Top of Data listing

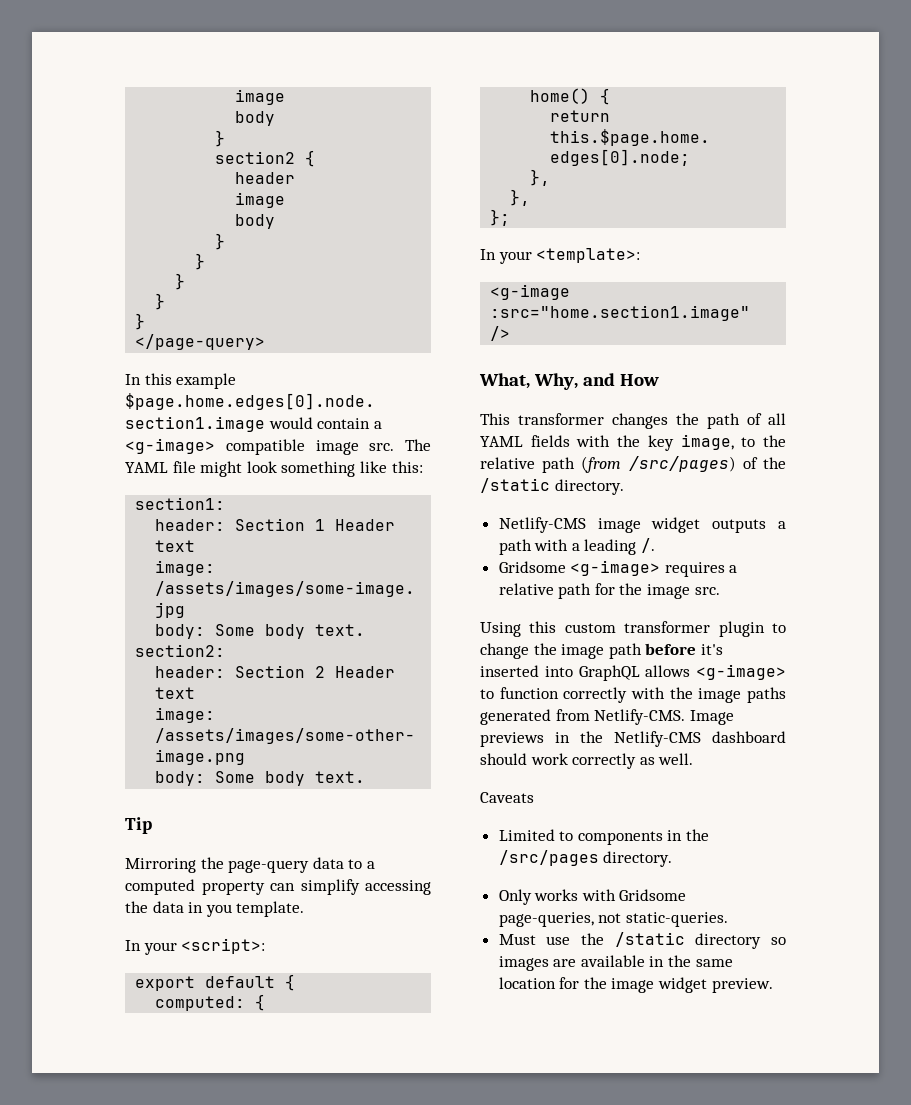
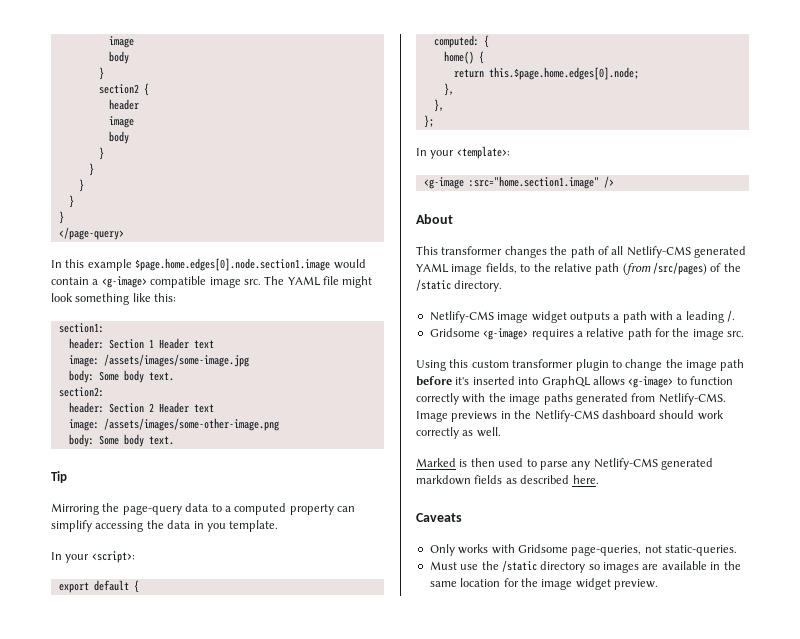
[479,373,659,390] What, Why, and How -> [416,214,453,224] About
[480,434,734,451] YAML fields with the key image, -> [626,246,746,258] [416,263,517,275] Netlify-CMS generated YAML image fields,
[480,792,534,803] [498,829,710,845] [498,850,673,867] Caveats // Limited to components in the /src/pages directory. -> [416,458,713,470] [416,475,599,485] [416,513,462,522] Marked is then used to parse any Netlify-CMS generated markdown fields as described here. // Caveats

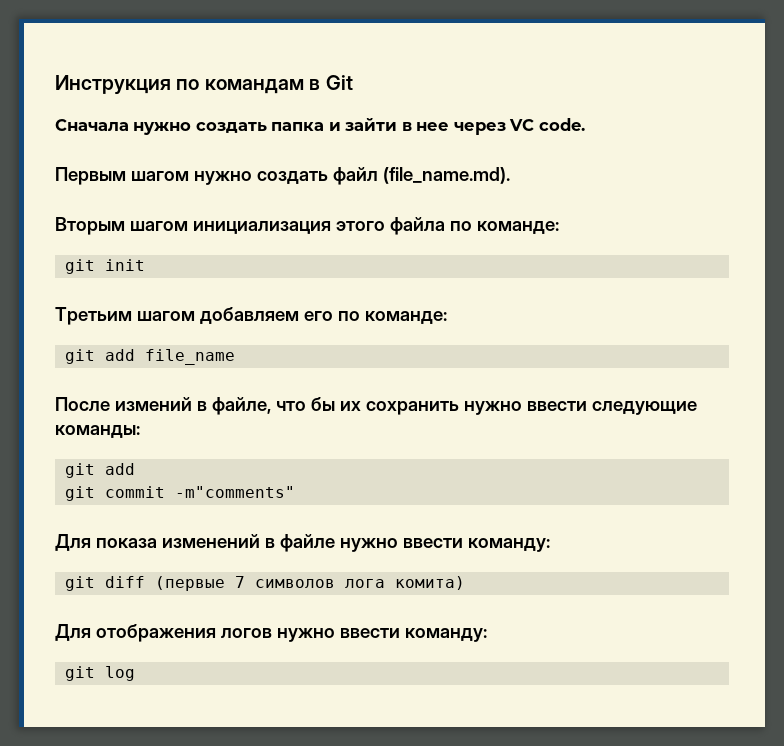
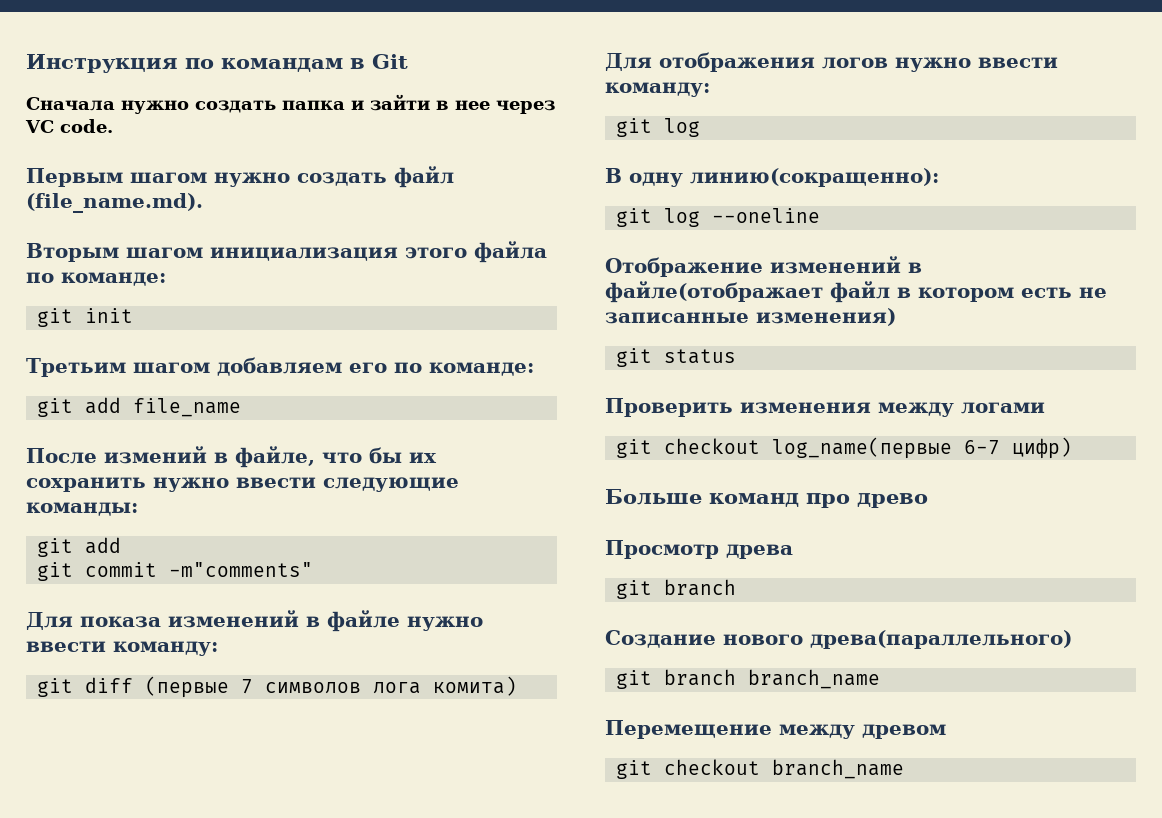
(135, 673) none -> [605,168,939,187] [615,208,820,227] [605,256,922,277] [605,281,1107,303] [605,308,896,326] [615,348,736,367] [605,398,1045,417] [615,437,1072,459] [605,489,928,508] [605,540,793,559] [615,579,736,599] [605,630,1072,649] [615,669,880,689] [605,720,946,739] [615,759,904,779] // В одну линию(сокращенно): // git log --oneline // Отображение изменений в файле(отображает файл в котором есть не записанные изменения) // git status // Проверить изменения между логами // git checkout log_name(первые 6-7 цифр) // Больше команд про древо // Просмотр древа // git branch // Создание нового древа(параллельного) // git branch branch_name // Перемещение между древом // git checkout branch_name

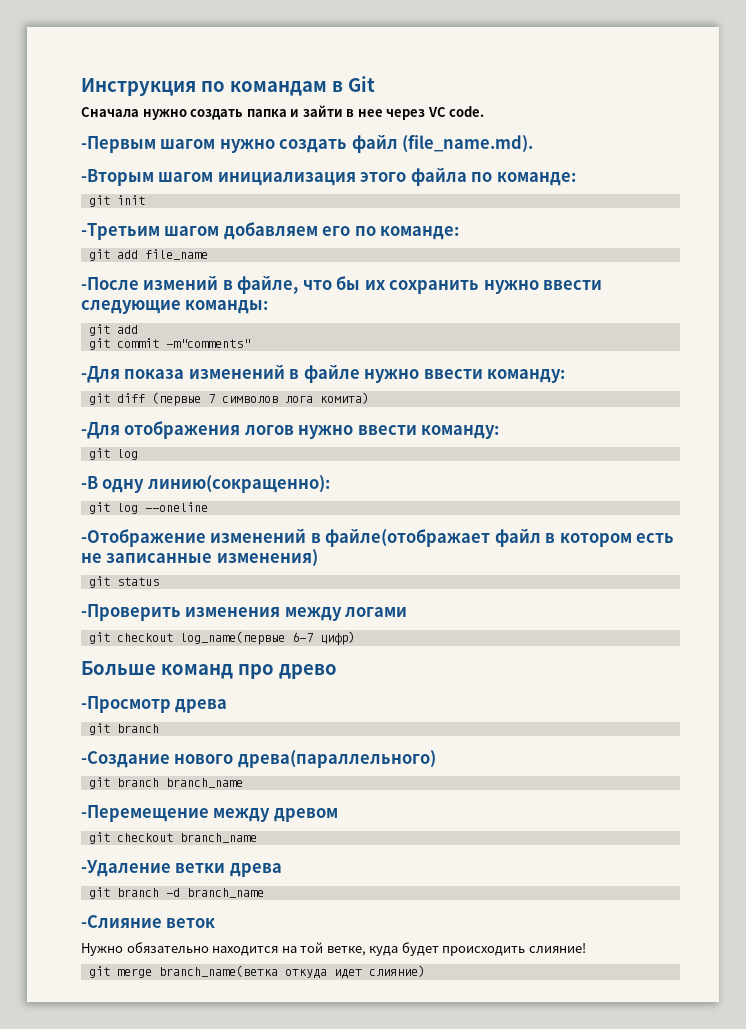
[26,168,123,187] Первым -> [81,136,156,153] -Первым
[26,243,119,262] Вторым -> [81,169,154,186] -Вторым
[26,358,126,377] Третьим -> [81,223,160,240] -Третьим
[26,448,97,464] После -> [81,277,139,290] -После
[26,612,73,630] Для -> [81,366,120,383] -Для
[605,53,652,71] Для -> [81,422,120,439] -Для
[605,168,622,183] В -> [81,476,98,489] -В
[605,257,763,277] Отображение -> [81,529,206,547] -Отображение
[605,398,733,417] Проверить -> [81,604,181,621] -Проверить
[605,540,719,559] Просмотр -> [81,696,171,713] -Просмотр
[605,630,716,648] Создание -> [81,751,170,768] -Создание
[605,720,772,739] Перемещение -> [81,805,209,822] -Перемещение
(904, 769) none -> [81,860,282,877] [88,887,264,899] [81,915,216,928] [81,942,586,956] [88,965,425,979] // -Удаление ветки древа // git branch -d branch_name // -Слияние веток // Нужно обязательно находится на той ветке, куда будет происходить слияние! // git merge branch_name(ветка откуда идет слияние)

Bottom of Data listing

How many lines in the records contain the word "Netlify"? Answer with the number alone.

2